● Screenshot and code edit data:
▼

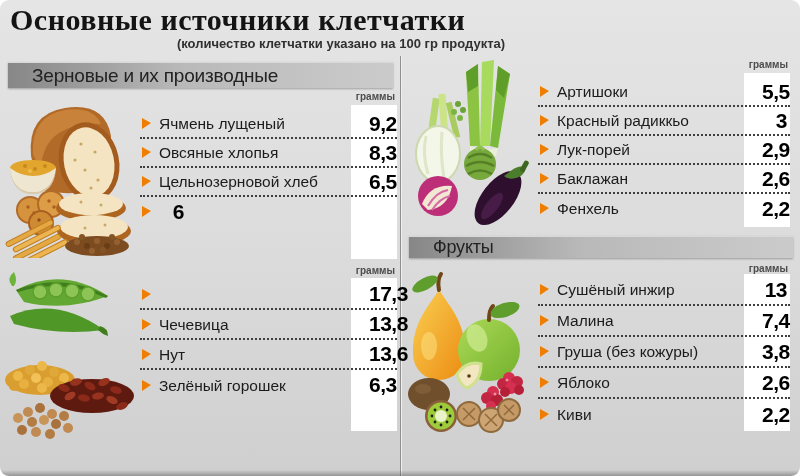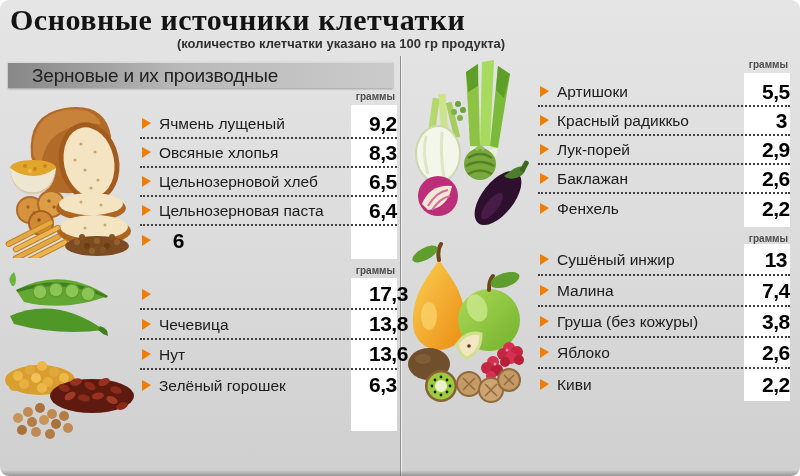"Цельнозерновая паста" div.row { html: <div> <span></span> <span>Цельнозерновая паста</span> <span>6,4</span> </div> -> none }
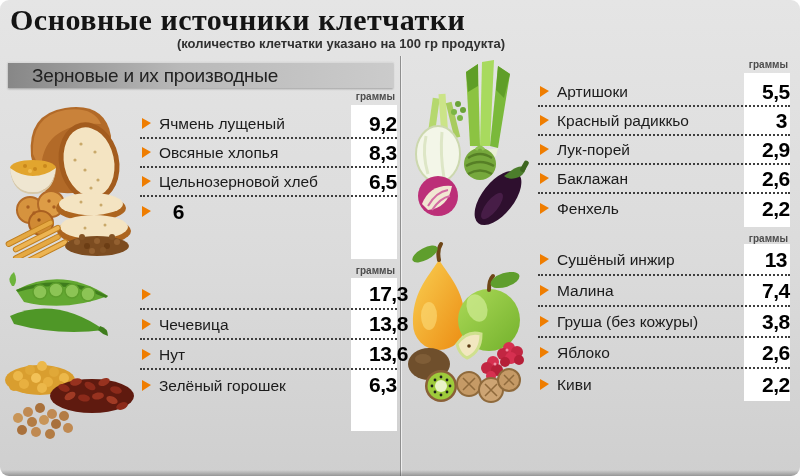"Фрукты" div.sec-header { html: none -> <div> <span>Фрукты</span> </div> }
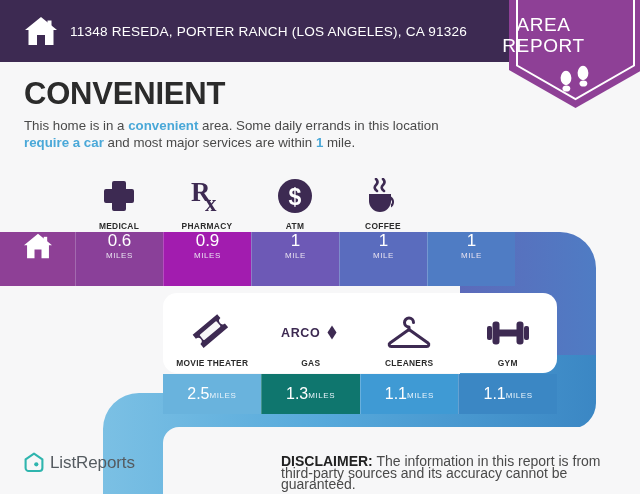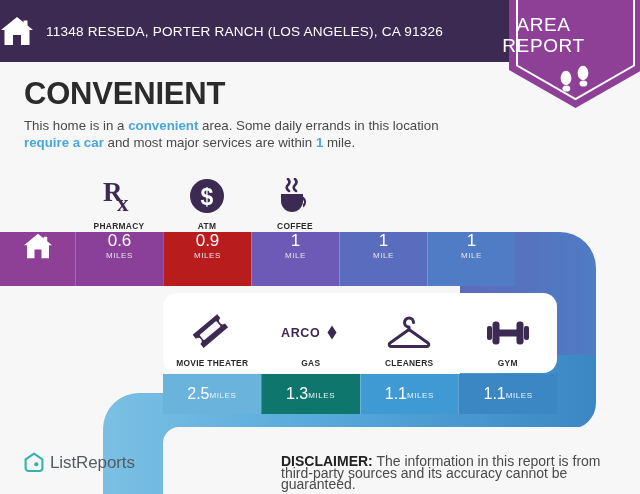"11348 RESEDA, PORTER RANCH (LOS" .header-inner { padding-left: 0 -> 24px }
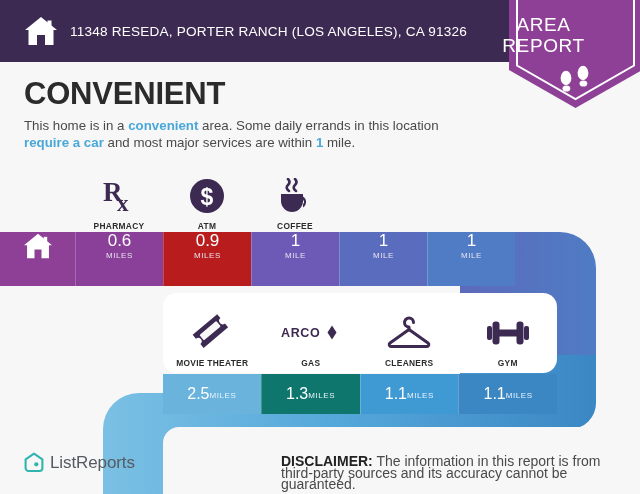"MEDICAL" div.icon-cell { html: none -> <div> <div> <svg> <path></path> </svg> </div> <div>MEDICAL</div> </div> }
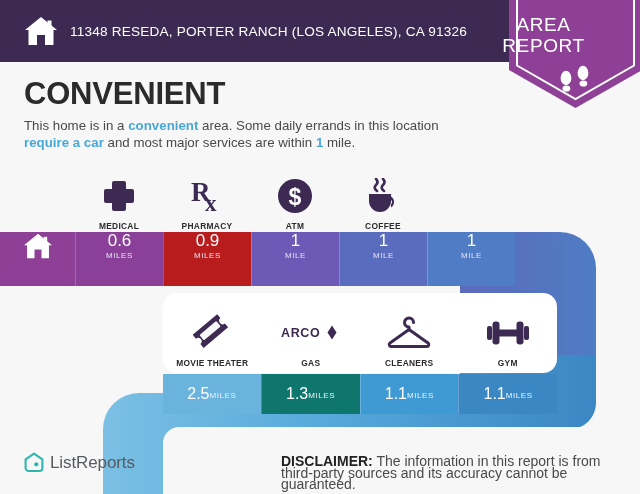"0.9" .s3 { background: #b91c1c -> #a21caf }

▲

● WORK INSTRUCTIONS: Give back all the records as they stand, but with no pictures in the copy.

● EXERCISE RESPONSE:
"Цельнозерновая паста" div.row { html: <div> <span></span> <span>Цельнозерновая паста</span> <span>6,4</span> </div> -> none }
"Фрукты" div.sec-header { html: none -> <div> <span>Фрукты</span> </div> }
"11348 RESEDA, PORTER RANCH (LOS" .header-inner { padding-left: 0 -> 24px }
"MEDICAL" div.icon-cell { html: none -> <div> <div> <svg> <path></path> </svg> </div> <div>MEDICAL</div> </div> }
"0.9" .s3 { background: #b91c1c -> #a21caf }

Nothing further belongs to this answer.